# [Dataset entries]

Content starts

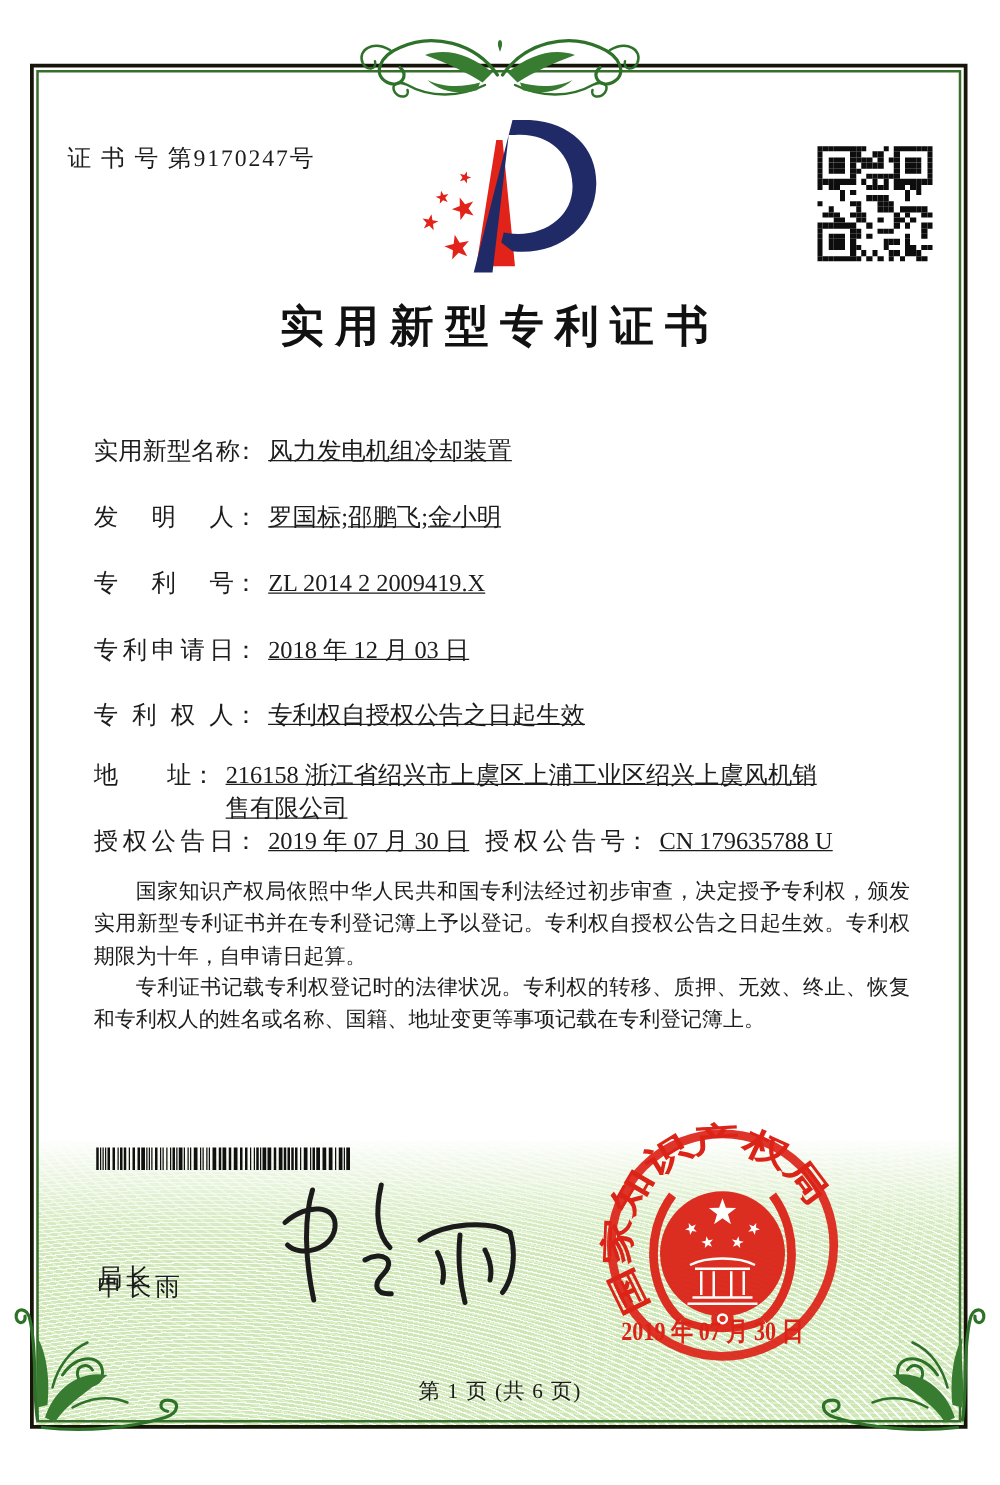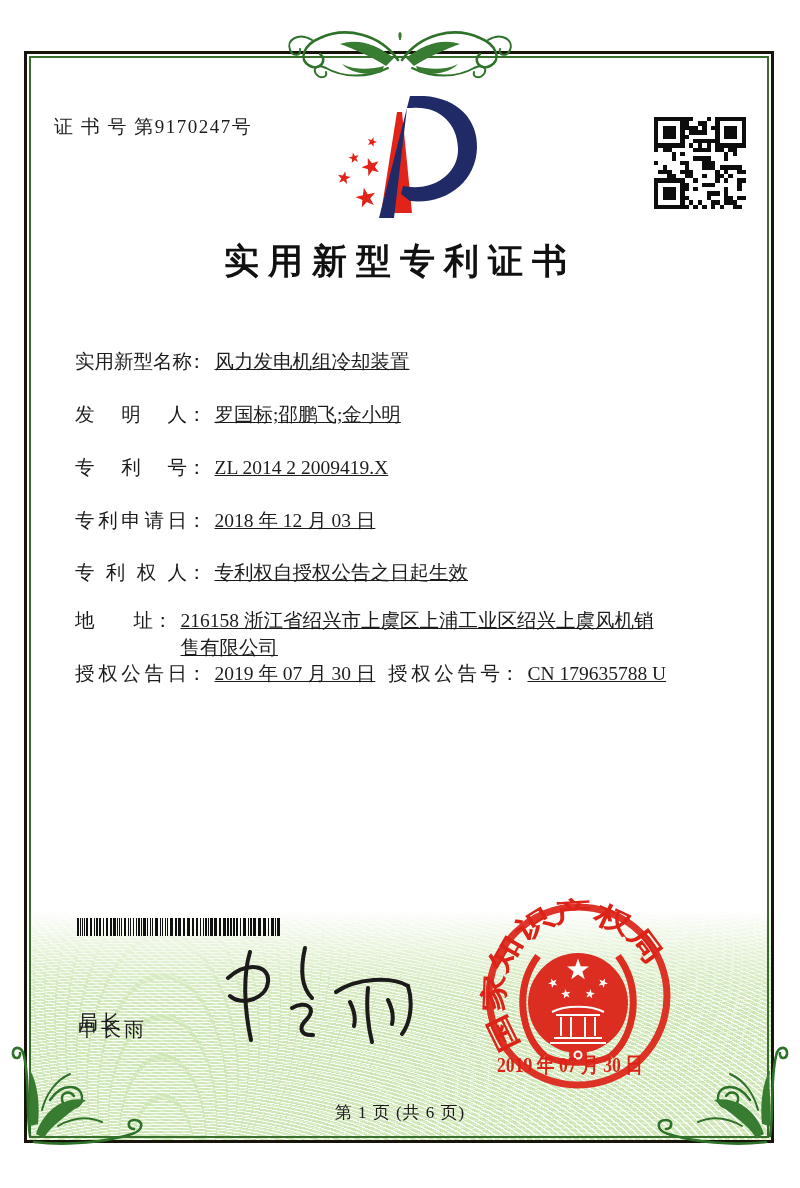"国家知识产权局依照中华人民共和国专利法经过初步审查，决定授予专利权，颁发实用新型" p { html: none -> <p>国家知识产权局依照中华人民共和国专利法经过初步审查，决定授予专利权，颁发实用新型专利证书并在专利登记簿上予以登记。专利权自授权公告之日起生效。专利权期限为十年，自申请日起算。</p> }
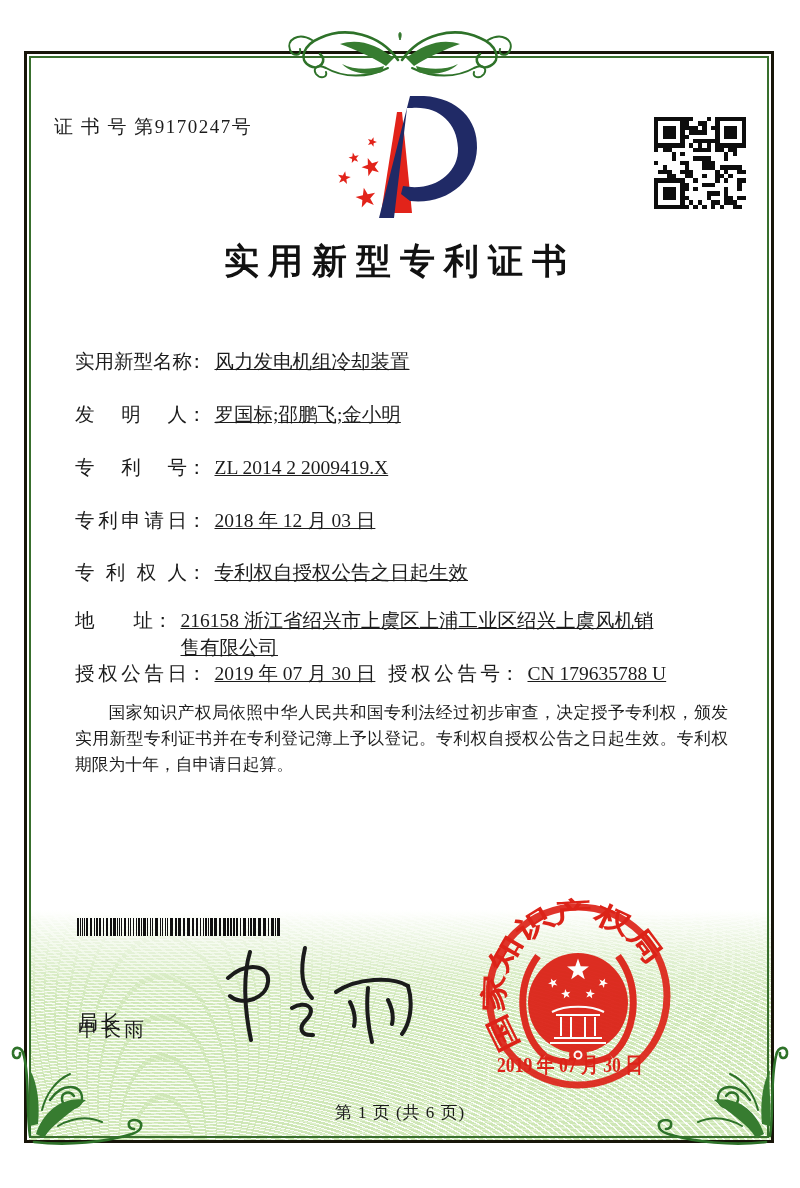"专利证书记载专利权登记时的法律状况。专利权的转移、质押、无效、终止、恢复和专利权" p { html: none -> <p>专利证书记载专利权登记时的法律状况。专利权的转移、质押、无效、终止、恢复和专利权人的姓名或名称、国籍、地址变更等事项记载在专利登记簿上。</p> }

Content ends
Content starts

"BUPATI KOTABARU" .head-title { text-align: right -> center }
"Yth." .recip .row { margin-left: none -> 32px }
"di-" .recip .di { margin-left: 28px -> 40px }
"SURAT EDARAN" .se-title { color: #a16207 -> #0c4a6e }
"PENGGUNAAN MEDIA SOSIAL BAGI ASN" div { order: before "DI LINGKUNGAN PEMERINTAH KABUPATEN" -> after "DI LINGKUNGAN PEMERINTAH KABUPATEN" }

Content ends

# [Instructions to follow]
Find each line in the material above that carries the string "margin", and copy it.

# [Solution]
"Yth." .recip .row { margin-left: none -> 32px }
"di-" .recip .di { margin-left: 28px -> 40px }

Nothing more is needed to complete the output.